Set down all of the entries precisely as they were written.
[Material for this exercise — start]
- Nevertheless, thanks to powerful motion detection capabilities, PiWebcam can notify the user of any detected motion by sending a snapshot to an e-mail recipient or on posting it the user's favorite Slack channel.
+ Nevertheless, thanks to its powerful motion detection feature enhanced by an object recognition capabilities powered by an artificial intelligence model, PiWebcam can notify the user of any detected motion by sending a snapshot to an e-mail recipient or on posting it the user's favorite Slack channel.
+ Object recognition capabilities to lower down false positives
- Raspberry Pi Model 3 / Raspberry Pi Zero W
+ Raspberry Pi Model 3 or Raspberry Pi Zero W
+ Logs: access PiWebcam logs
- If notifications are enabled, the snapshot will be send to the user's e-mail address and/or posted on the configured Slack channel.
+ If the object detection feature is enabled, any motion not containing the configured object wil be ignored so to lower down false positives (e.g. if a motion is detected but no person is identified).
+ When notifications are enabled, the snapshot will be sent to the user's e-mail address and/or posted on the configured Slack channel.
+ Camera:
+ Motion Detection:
[Material for this exercise — finish]
▸ Problem solution:
- Nevertheless, thanks to powerful motion detection capabilities, PiWebcam can notify the user of any detected motion by sending a snapshot to an e-mail recipient or on posting it the user's favorite Slack channel.
+ Nevertheless, thanks to its powerful motion detection feature enhanced by an object recognition capabilities powered by an artificial intelligence model, PiWebcam can notify the user of any detected motion by sending a snapshot to an e-mail recipient or on posting it the user's favorite Slack channel.
+ Object recognition capabilities to lower down false positives
- Raspberry Pi Model 3 / Raspberry Pi Zero W
+ Raspberry Pi Model 3 or Raspberry Pi Zero W
+ Logs: access PiWebcam logs
- If notifications are enabled, the snapshot will be send to the user's e-mail address and/or posted on the configured Slack channel.
+ If the object detection feature is enabled, any motion not containing the configured object wil be ignored so to lower down false positives (e.g. if a motion is detected but no person is identified).
+ When notifications are enabled, the snapshot will be sent to the user's e-mail address and/or posted on the configured Slack channel.
+ Camera:
+ Motion Detection:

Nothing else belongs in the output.